Results: High expression of HOXD9 in GC was predicted by online database prediction and implied poor prognosis. In the clinical sample, we confirmed the above predictions. In vitro, we found that knockdown of HOXD9 could effectively inhibit the proliferation, migration, and invasion of GC cells. In terms of mechanism, HOXD9 may activate the TGF-β/Smad signaling pathway.
Conclusion: HOXD9 promotes the malignant biological process of GC, which may be a potential therapeutic target for GC.
Keywords: HOXD9, gastric cancer, prognosis, TGF-β/Smad pathway
Gastric cancer (GC) is the most common malignant tumor of the digestive tract and the second leading cause of cancer-related death.1 According to statistics from 2018, annually, about approximately 1.033 million people are diagnosed with GC annually, and approximately 782,000 people die because of GC.2 In Europe and the United States, morbidity due to GC is gradually decreasing,3 while in East Asia, GC-related morbidity is the highest in the world. Furthermore, approximately half of the global cases of GC are in China.4 Compared to non-small cell lung cancer (NSCLC), GC lacks effective therapeutic targets. Tumor development involves the activation of oncogenes and the inactivation of tumor suppressor genes. Therefore, exploring the molecular mechanism of GC pathogenesis and identifying potential therapeutic targets are currently very important areas for research.
Homeobox (HOX) genes belong to the superfamily that participates in embryonic development and cell differentiation.5,6 The HOX-encoding protein, which serves as a highly conserved transcription factor, is an important regulatory factor of cellular biological behavior.7 The abnormal expression of HOX appears to play a crucial role in tumor progression, including translation, proliferation, angiogenesis, apoptosis, and migration.8 HOXD9 is one of the homeobox D cluster (HOXD) genes that is closest to the 3ʹ-terminus of the chromosome; HOXD9 is involved in the development of forelimb and axial skeleton.6 HOXD9 is strongly associated with the origin and development of numerous malignant tumors, such as ovarian cancer, esophageal cancer, glioma, and cervical cancer.9–12 However, the role of HOXD9 in GC has not yet been reported.
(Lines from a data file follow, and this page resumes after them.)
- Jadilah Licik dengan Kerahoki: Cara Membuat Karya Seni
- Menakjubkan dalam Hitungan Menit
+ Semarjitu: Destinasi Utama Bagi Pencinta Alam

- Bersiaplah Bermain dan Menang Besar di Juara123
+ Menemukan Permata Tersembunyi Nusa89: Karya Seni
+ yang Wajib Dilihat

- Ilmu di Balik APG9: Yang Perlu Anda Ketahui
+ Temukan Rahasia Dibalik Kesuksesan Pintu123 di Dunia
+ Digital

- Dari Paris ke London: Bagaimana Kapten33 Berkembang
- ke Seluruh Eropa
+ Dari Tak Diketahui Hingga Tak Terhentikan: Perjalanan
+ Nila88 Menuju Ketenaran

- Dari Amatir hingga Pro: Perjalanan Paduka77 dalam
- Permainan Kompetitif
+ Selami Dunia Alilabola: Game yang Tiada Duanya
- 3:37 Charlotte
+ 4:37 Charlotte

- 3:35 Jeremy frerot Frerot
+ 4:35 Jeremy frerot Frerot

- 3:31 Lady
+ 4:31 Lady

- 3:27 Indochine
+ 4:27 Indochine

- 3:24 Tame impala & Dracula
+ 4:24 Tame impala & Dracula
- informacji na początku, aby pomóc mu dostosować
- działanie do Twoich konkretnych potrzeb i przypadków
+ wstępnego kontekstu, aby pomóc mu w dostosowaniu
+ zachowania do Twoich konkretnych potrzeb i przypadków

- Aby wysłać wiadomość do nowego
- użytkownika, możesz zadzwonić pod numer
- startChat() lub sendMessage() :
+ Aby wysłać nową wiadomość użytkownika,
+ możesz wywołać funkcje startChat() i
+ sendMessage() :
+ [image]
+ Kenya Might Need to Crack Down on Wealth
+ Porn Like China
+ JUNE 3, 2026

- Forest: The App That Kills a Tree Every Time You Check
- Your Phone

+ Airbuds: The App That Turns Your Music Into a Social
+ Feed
In this study, we predicted the expression of HOXD9 in GC using a bioinformatic online tool, which was verified in GC tissues and cells. We then constructed the HOXD9 knockdown cell model and analyzed its effect on the malignant biological behavior of GC cells. Finally, its potential action-mechanism was preliminarily explored.
Materials and Methods
Biological Information Analysis
Gene expression profile interaction analysis (GEPIA; http://gepia.cancer-pku.cn/) is an interactive network server that can evaluate mRNA expression levels in cancer and normal samples based on data from the Cancer Genome Atlas (TCGA) and the genotype tissue expression dataset project. GEPIA provides key interactive and customizable functions that include analysis of differential expression, plotting, correlation, patient survival, dimensionality reduction, and similar gene detection.13 The GEPIA online tool was employed to analyze the expression of HOXD9 in GC and normal samples.
The Kaplan-Meier plotter (http://kmplot.com/) online analysis tool was used to evaluate the effect of HOXD9 expression on the prognosis for GC patients. The Kaplan–Meier plotter is a commonly used web-based tool, which is utilized to evaluate the effect of a large number of genes on the survival of cancer patients based on databases such as TCGA. A total of 1440 GC samples are included in the Kaplan-Meier plotter database, and 205,604_at is the probe for analysis. The optimal cutoff value was automatically selected to divide GC patients into high and low HOXD9 expression groups. In addition, the hazard ratio together with the corresponding 95% confidence interval and the log-rank p-value were calculated; the level of significance was set at p < 0.05.
GSEA V2.2.3 software (www.broadinstitute.org/gsea) was employed to explore the potential mechanism of HOXD9 in the pathogenesis of GC. HOXD9 was divided into high expression and low expression groups. Subsequently, the Kyoto Encyclopedia of Genes and Genomes (KEGG) gene set was utilized for enrichment analysis.
Samples and Cell Culture
After obtaining informed consent from patients, a total of 120 surgical specimens, including cancer and para-carcinoma tissues, were collected from GC patients. These patients received surgical treatment at Zhongnan Hospital from January 2010 to December 2013. All patients were pathologically diagnosed as having GC and had not received radio-chemotherapy or immune therapy before surgery. The GC stage was determined according to the TNM classification system by the Union for International Cancer Control and the American Joint Committee on Cancer. Our study was approved by the Ethics Committee of Zhongnan Hospital of Wuhan University. Written informed consent was collected from all subjects and the study was conducted in accordance with the Declaration of Helsinki guidelines.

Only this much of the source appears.